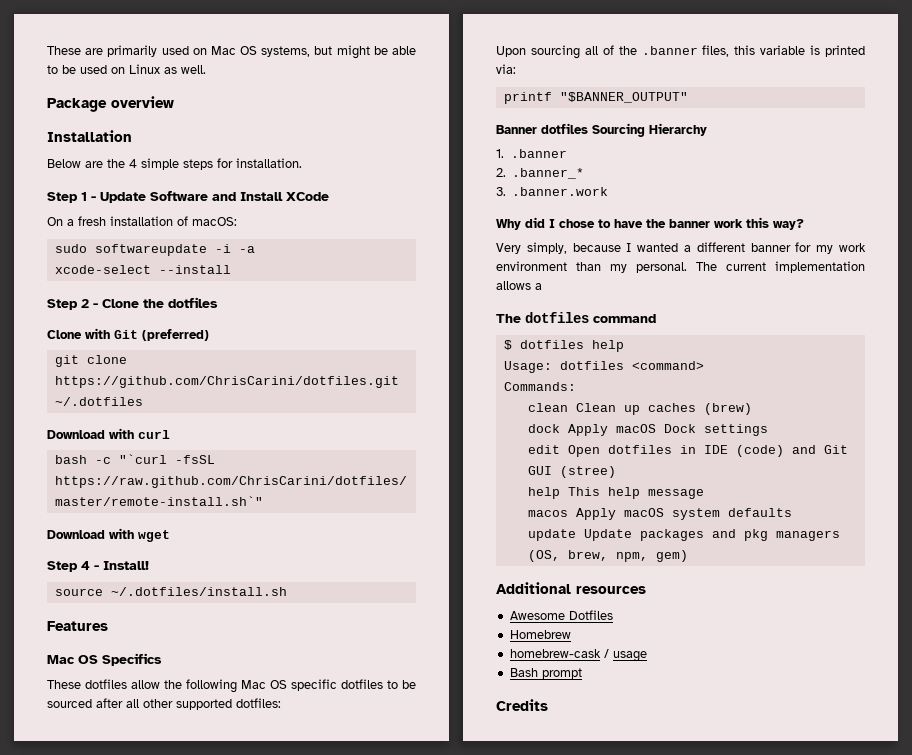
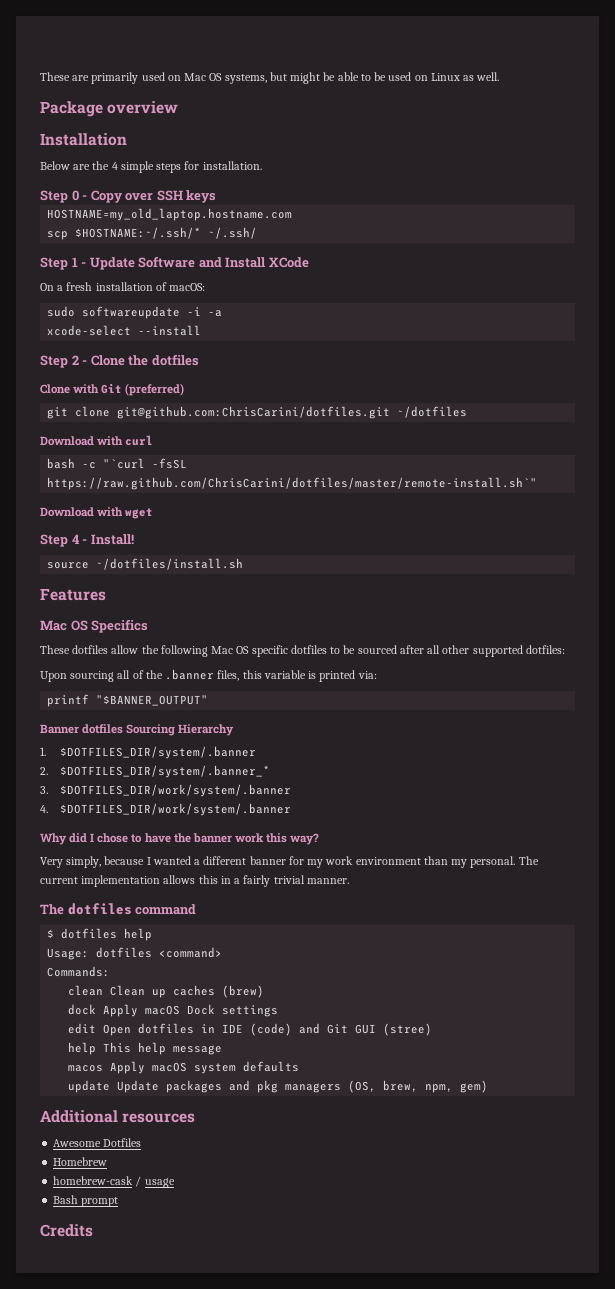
(302, 163) none -> [40,190,217,203] [47,208,293,221] [47,227,258,240] // Step 0 - Copy over SSH keys // HOSTNAME=my_old_laptop.hostname.com // scp $HOSTNAME:~/.ssh/* ~/.ssh/
[54,376,399,388] [54,397,143,406] https://github.com/ChrisCarini/dotfiles.git ~/.dotfiles -> [117,406,468,419] git@github.com:ChrisCarini/dotfiles.git ~/dotfiles
[110,587,287,596] ~/.dotfiles/install.sh -> [96,558,244,570] ~/dotfiles/install.sh
[510,149,567,158] .banner -> [59,746,256,759] $DOTFILES_DIR/system/.banner
[512,168,585,179] .banner_* -> [59,765,270,778] $DOTFILES_DIR/system/.banner_*
[512,187,609,196] .banner.work -> [59,784,291,797] [40,803,291,816] $DOTFILES_DIR/work/system/.banner // 4. $DOTFILES_DIR/work/system/.banner
[535,283,542,290] a -> [198,875,349,887] this in a fairly trivial manner.

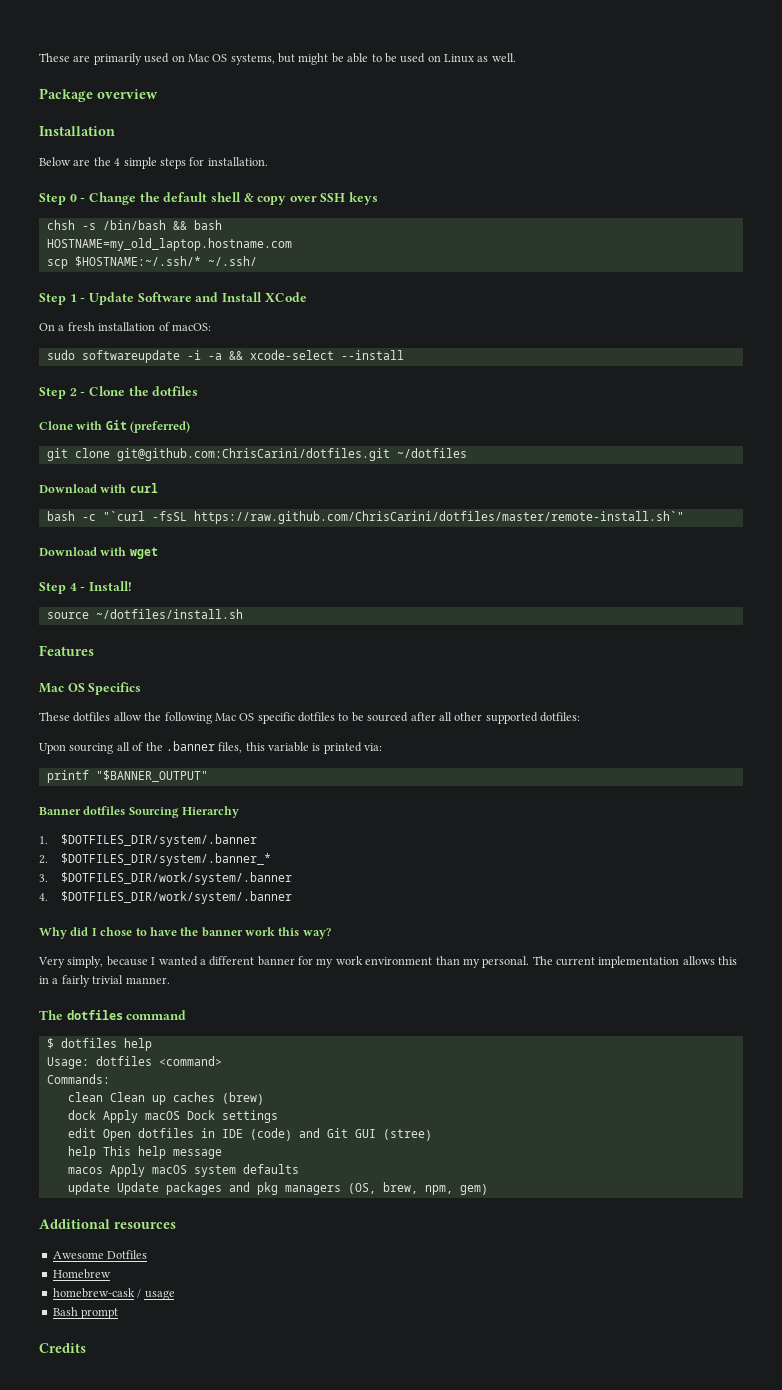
[90,190,217,203] Copy over SSH keys -> [88,192,379,205] [46,220,222,230] Change the default shell & copy over SSH keys // chsh -s /bin/bash && bash
(223, 313) // -> [228,351,243,360] &&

**TASK BRIEF:**
Your copy should hold exactly the lines from the one with "[110,587,287,596] ~/.dotfiles/install.sh ->" through the final line of the records, both ends included, and no pictures.

**COMPLETED EXERCISE:**
[110,587,287,596] ~/.dotfiles/install.sh -> [96,558,244,570] ~/dotfiles/install.sh
[510,149,567,158] .banner -> [59,746,256,759] $DOTFILES_DIR/system/.banner
[512,168,585,179] .banner_* -> [59,765,270,778] $DOTFILES_DIR/system/.banner_*
[512,187,609,196] .banner.work -> [59,784,291,797] [40,803,291,816] $DOTFILES_DIR/work/system/.banner // 4. $DOTFILES_DIR/work/system/.banner
[535,283,542,290] a -> [198,875,349,887] this in a fairly trivial manner.

[90,190,217,203] Copy over SSH keys -> [88,192,379,205] [46,220,222,230] Change the default shell & copy over SSH keys // chsh -s /bin/bash && bash
(223, 313) // -> [228,351,243,360] &&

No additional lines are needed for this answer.